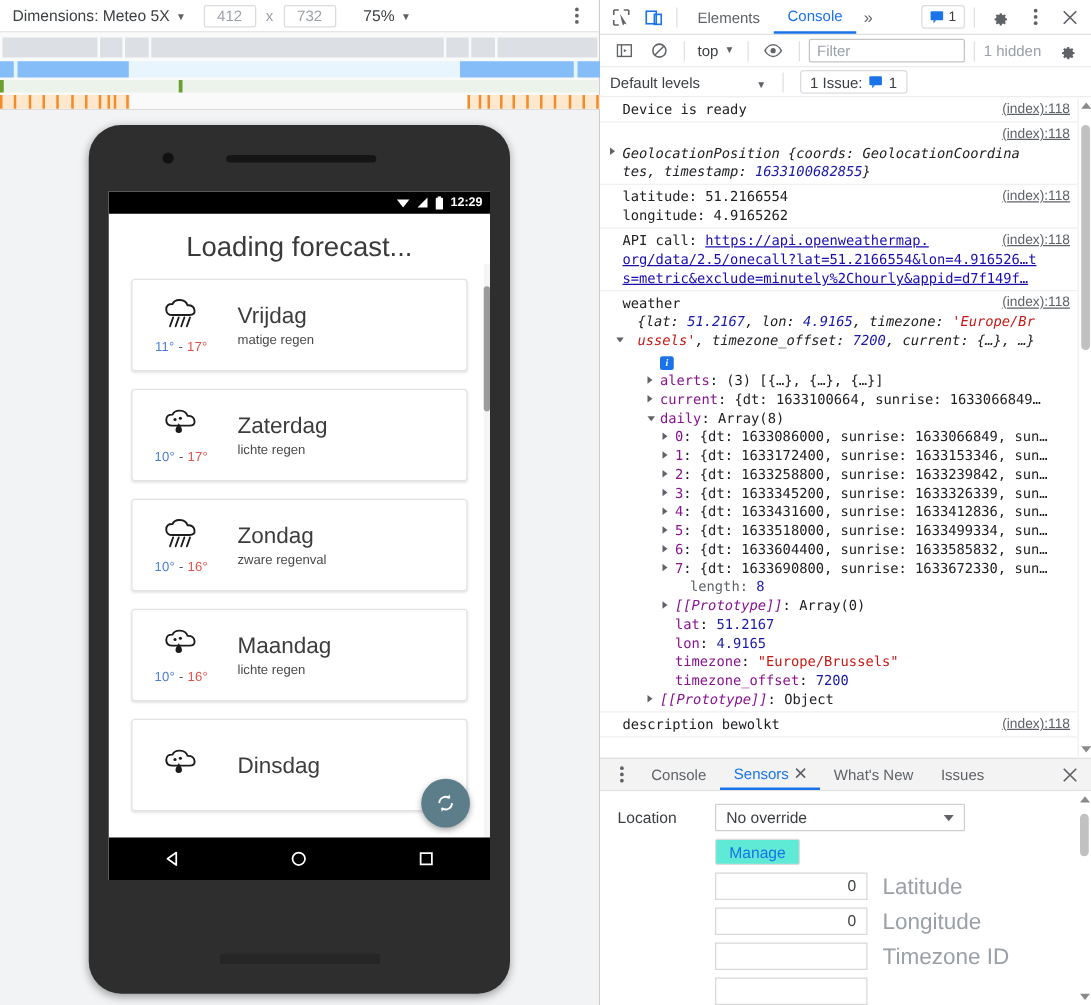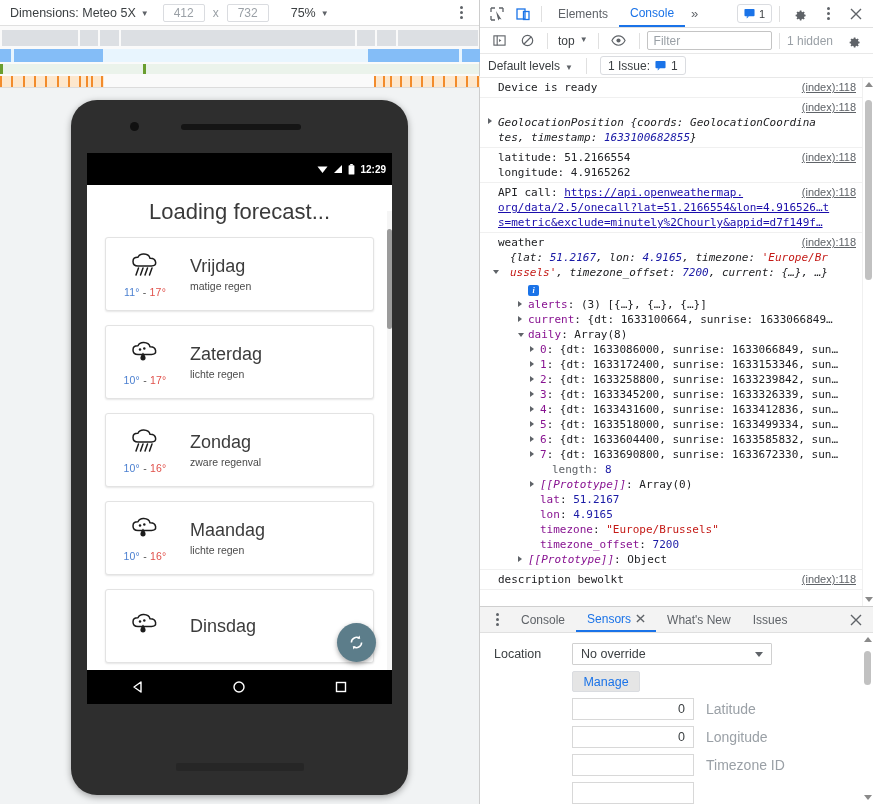--- a/index.html
+++ b/index.html
@@ -58,21 +58,21 @@
     box-shadow:0 2px 7px rgba(0,0,0,.35);
   }
   .phone-cam { position:absolute; left:59px; top:22px; width:9px;height:9px;border-radius:50%;background:#111;}
   .phone-speaker{position:absolute; left:110px; top:24px; width:120px;height:6px;border-radius:3px;background:#151515;}
   .phone-chin-bar{position:absolute; left:105px; bottom:24px; width:128px;height:8px;border-radius:2px;background:#262626;}
   .screen {
     position:absolute; left:16px; top:53px; width:305px; height:551px;
     background:#fff; overflow:hidden;
   }
   .statusbar {
-    height:32px; background:#000; color:#fff; display:flex; align-items:center;
+    height:18px; background:#000; color:#fff; display:flex; align-items:center;
     justify-content:flex-end; padding-right:6px; gap:5px; font-size:10px; font-weight:bold;
   }
   .sb-ico { display:block; }
   .appbar {
     height:40px; background:#00897b; color:#fff;
     display:flex; align-items:center; justify-content:center;
     font-size:19px; font-weight:400;
   }
   .loading-title {
     text-align:center; font-size:22px; color:#3a3a3a; font-weight:400;
@@ -137,21 +137,21 @@
     flex:1; height:19px; border:1px solid #c4c4c4; border-radius:2px; background:#fff;
     display:flex;align-items:center;padding:0 6px; font-size:12px;color:#9aa0a6;
     max-width:195px;
   }
   .hidden-count { font-size:12px; color:#9aa0a6; margin-left:auto; margin-right:6px;}
 
   .dt-levelbar {
     height:24px;flex:0 0 24px;display:flex;align-items:center;gap:8px;
     border-bottom:1px solid #e8e8e8; padding:0 8px; background:#fff;
   }
-  .lvl { font-size:12px;color:#3c4043;display:flex;align-items:flex-end;cursor:pointer;}
+  .lvl { font-size:12px;color:#3c4043;display:flex;align-items:flex-end;cursor:pointer;gap:40px;}
   .issue-btn {
     display:flex;align-items:center;gap:5px;border:1px solid #dadce0;border-radius:3px;
     height:19px;padding:0 7px;font-size:12px;color:#3c4043;cursor:pointer;
   }
 
   
   .console-scroll { flex:1; overflow:hidden; position:relative; background:#fff;}
   .console-list { position:absolute; inset:0 11px 0 0; overflow:hidden;}
   .log-row {
     border-bottom:1px solid #f0f0f0; padding:2px 6px 2px 18px;
@@ -200,29 +200,29 @@
   .drawer-body { flex:1; position:relative; overflow:hidden; background:#fff;}
   .sensors-row { display:flex; align-items:center; padding:10px 0 0 14px; }
   .sensors-label { width:78px; font-size:12.5px; color:#3c4043;}
   .sel {
     width:200px;height:22px;border:1px solid #d0d0d0;background:#fff;border-radius:1px;
     display:flex;align-items:center;padding:0 8px;font-size:12.5px;color:#3c4043;position:relative;
   }
   .sel .cv { position:absolute; right:8px; top:8px; width:0;height:0;
     border-left:4px solid transparent;border-right:4px solid transparent;border-top:5px solid #5f6368;}
   .manage-btn {
-    margin:6px 0 0 92px;width:68px;height:21px;border:1px solid #dadce0;border-radius:2px;background:#e5e5e5;
+    margin:6px 0 0 92px;width:68px;height:21px;border:1px solid #dadce0;border-radius:2px;background:#5eead4;
     color:#1a73e8;font-size:12.5px;display:flex;align-items:center;justify-content:center;cursor:pointer;
   }
   .field-row { display:flex;align-items:center; margin:6px 0 0 92px; }
   .field {
     width:122px;height:22px;border:1px solid #d8d8d8;background:#fff;
     display:flex;align-items:center;justify-content:flex-end;padding:0 8px;font-size:12.5px;color:#3c4043;
   }
-  .field-lbl { margin-left:12px; font-size:14px; color:#9aa0a6;}
+  .field-lbl { margin-left:12px; font-size:18px; color:#9aa0a6;}
   .drawer-vsb { position:absolute; right:0; top:0; width:11px; bottom:0; background:#fff;}
   .drawer-vsb .thumb { position:absolute; left:2px; top:18px; width:7px; height:34px; background:#c1c1c1;border-radius:4px;}
 </style>
 </head>
 <body>
 
 <div class="app">
 
   <div class="device-pane">
 

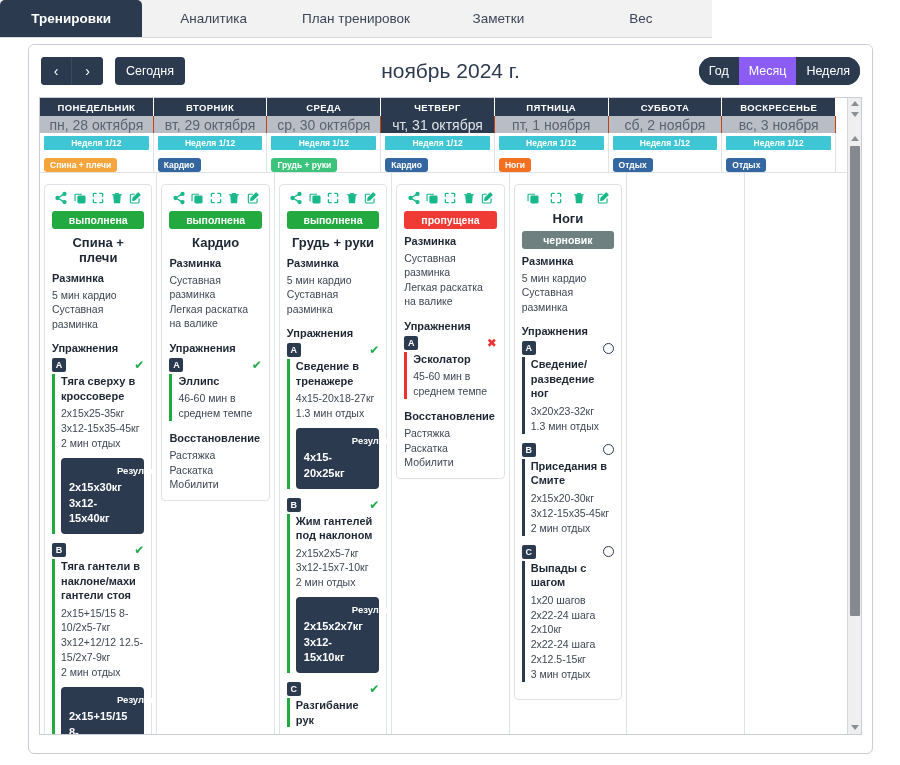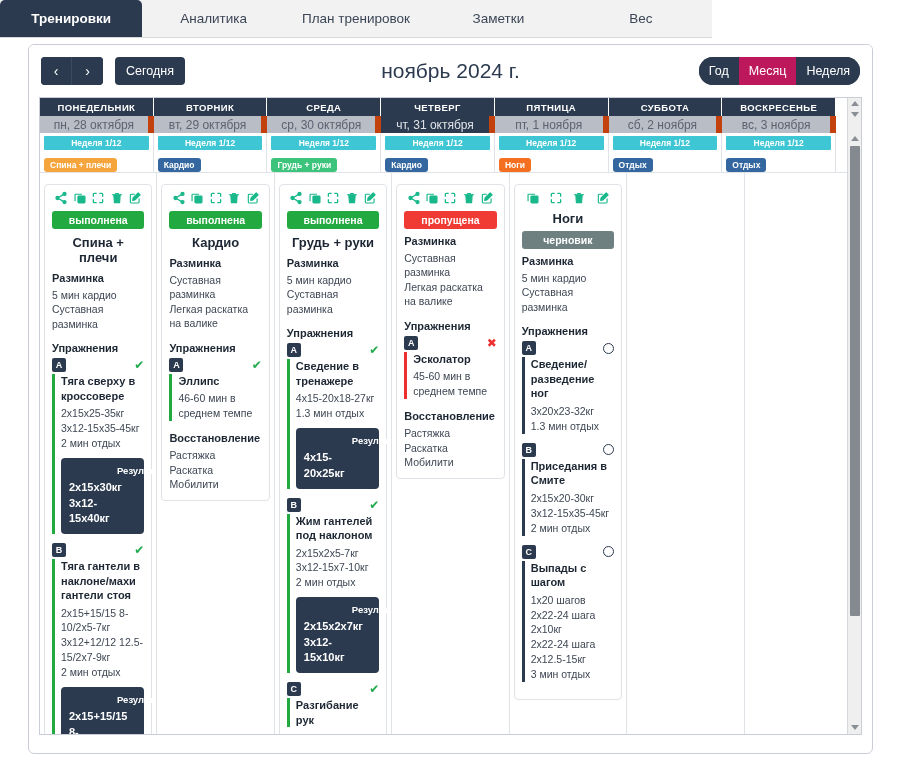--- a/index.html
+++ b/index.html
@@ -107,21 +107,21 @@
   .viewbtn {
     height: 28px;
     padding: 0 10px;
     display: flex; align-items: center;
     color: #ffffff;
     font-size: 12.5px;
     background: #2b3a4f;
     cursor: pointer;
     user-select: none;
   }
-  .viewbtn.active { background: #be185d; }
+  .viewbtn.active { background: #8b5cf6; }
 
   
   .calendar {
     position: relative;
     margin: 0 10px 10px 10px;
     border: 1px solid #c9ced6;
     height: 638px;
     overflow: hidden;
     background: #ffffff;
   }
@@ -140,23 +140,23 @@
     font-size: 9.5px;
     font-weight: bold;
     letter-spacing: .4px;
     display: flex; align-items: center; justify-content: center;
     border-right: 1px solid #ffffff;
   }
   .daydate {
     height: 17px;
     background: #b9bec6;
     color: #5b6270;
-    font-size: 12px;
+    font-size: 14px;
     display: flex; align-items: center; justify-content: center;
-    border-right: 6px solid #c2410c;
+    border-right: 1px solid #c2410c;
   }
   .daydate.active { background: #2b3a4f; color: #dfe3e8; }
 
   .badgerow {
     padding: 3px 4px 0 4px;
     border-right: 1px solid #dfe2e6;
   }
   .weekchip {
     display: block;
     background: #3fc6d4;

┄┄┄┄┄┄┄┄┄┄

**WORK INSTRUCTION**
Copy each line from the entries above that has the word "bold" in it.

**TASK SOLUTION**
     justify-content:flex-end; padding-right:6px; gap:5px; font-size:10px; font-weight:bold;
     font-weight: bold;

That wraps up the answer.